DATA SUPPLIED START
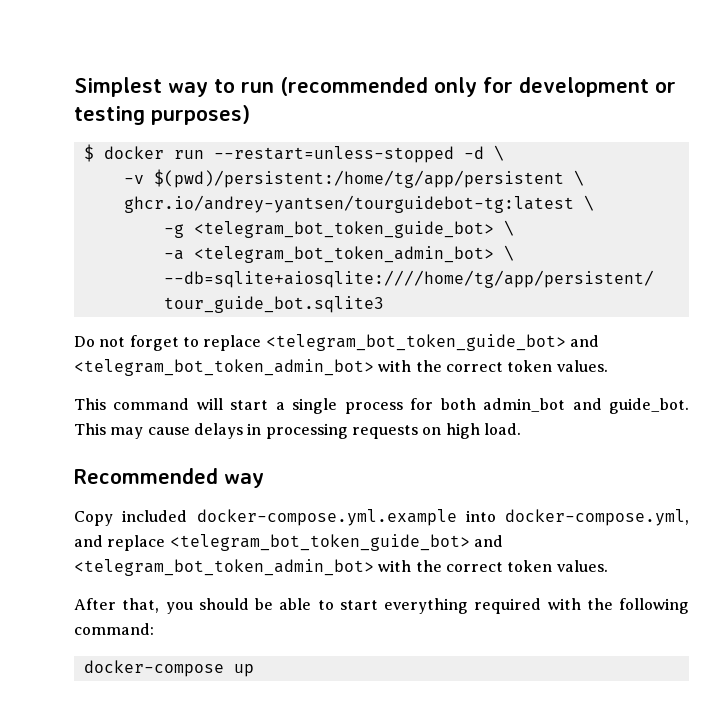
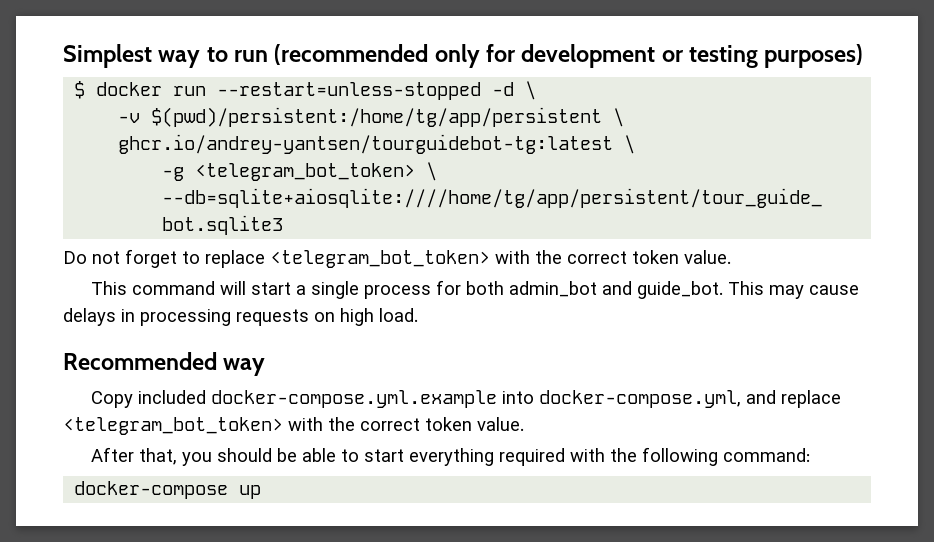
- -g <telegram_bot_token_guide_bot> \
- -a <telegram_bot_token_admin_bot> \
+ -g <telegram_bot_token> \
- Do not forget to replace <telegram_bot_token_guide_bot> and <telegram_bot_token_admin_bot> with the correct token values.
+ Do not forget to replace <telegram_bot_token> with the correct token value.
- Copy included docker-compose.yml.example into docker-compose.yml, and replace <telegram_bot_token_guide_bot> and <telegram_bot_token_admin_bot> with the correct token values.
+ Copy included docker-compose.yml.example into docker-compose.yml, and replace <telegram_bot_token> with the correct token value.

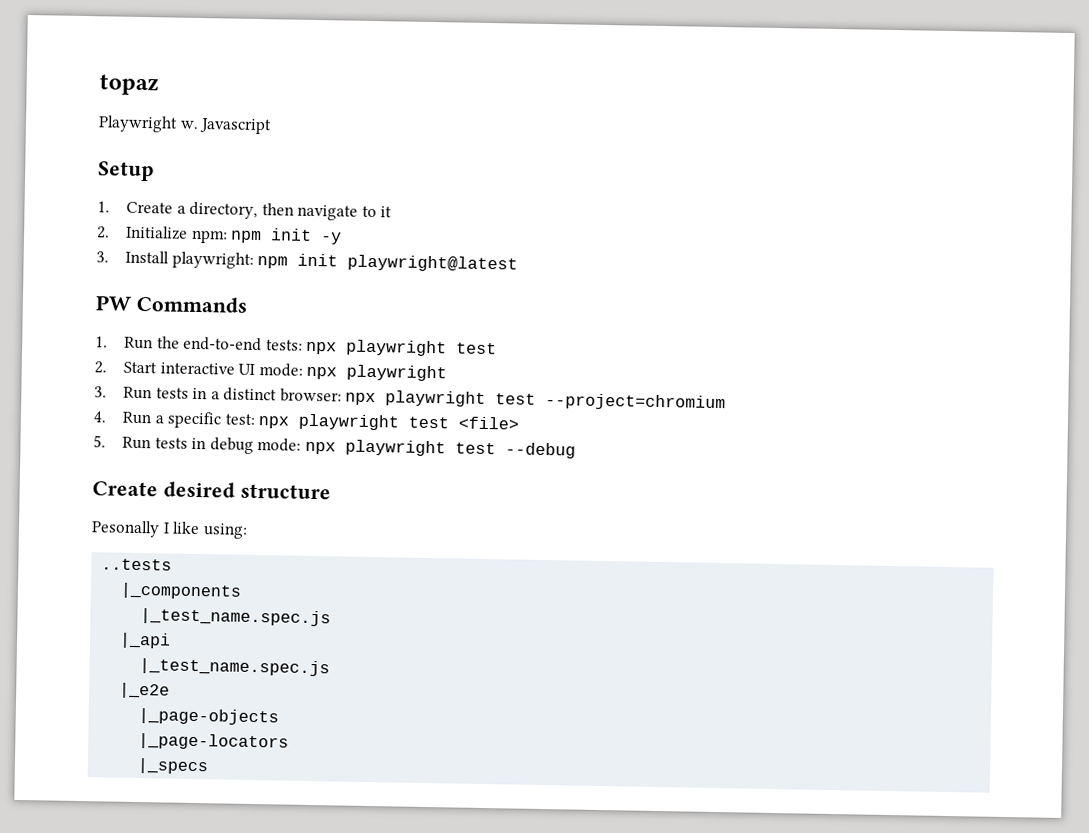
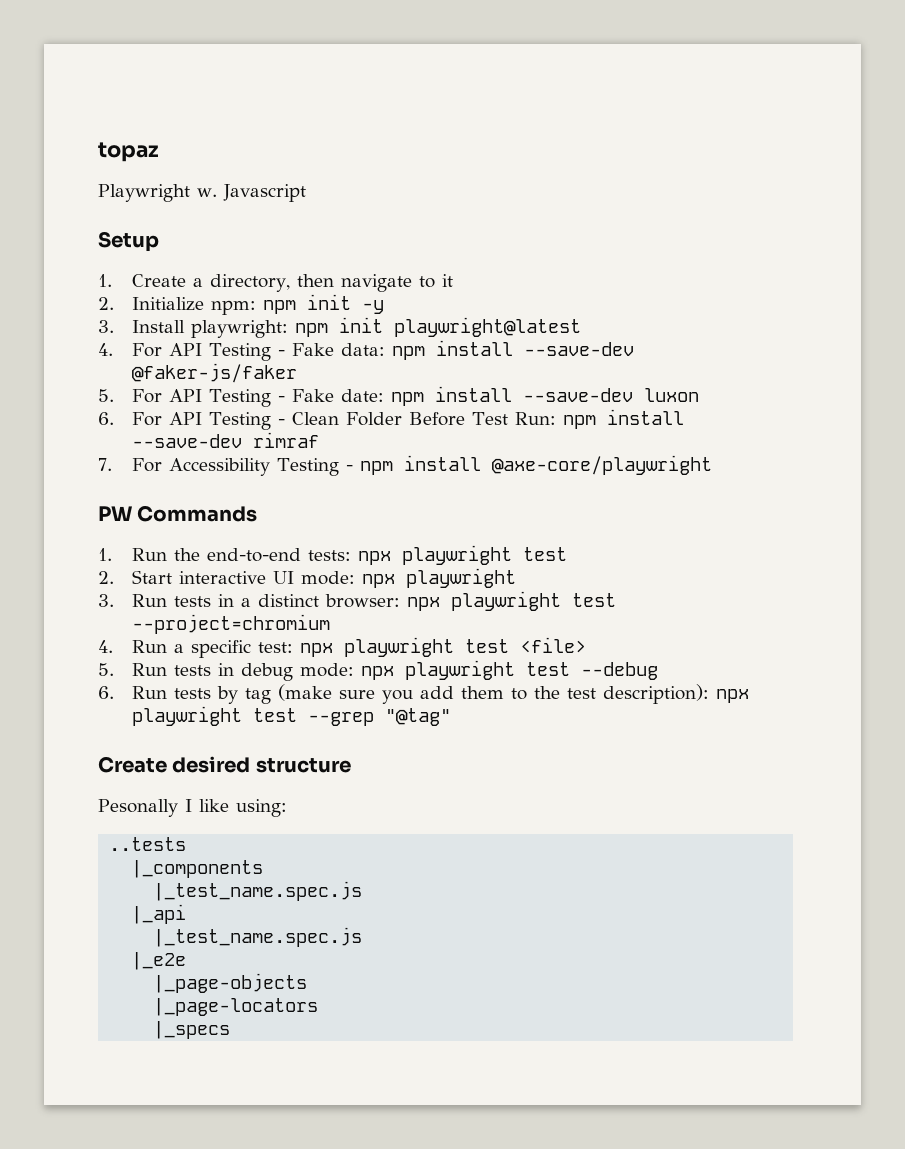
+ 4. For API Testing - Fake data: npm install --save-dev @faker-js/faker
+ 5. For API Testing - Fake date: npm install --save-dev luxon
+ 6. For API Testing - Clean Folder Before Test Run: npm install --save-dev rimraf
+ 7. For Accessibility Testing - npm install @axe-core/playwright
+ 6. Run tests by tag (make sure you add them to the test description): npx playwright test --grep "@tag"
DATA SUPPLIED END
## [WORK ORDER]
After dropping the pictures, please set down the lines from the beginning of the listing through the line containing "to replace <telegram_bot_token> with the correct token value.", both included, exactly as they stand.

## [WRITTEN ANSWER]
- -g <telegram_bot_token_guide_bot> \
- -a <telegram_bot_token_admin_bot> \
+ -g <telegram_bot_token> \
- Do not forget to replace <telegram_bot_token_guide_bot> and <telegram_bot_token_admin_bot> with the correct token values.
+ Do not forget to replace <telegram_bot_token> with the correct token value.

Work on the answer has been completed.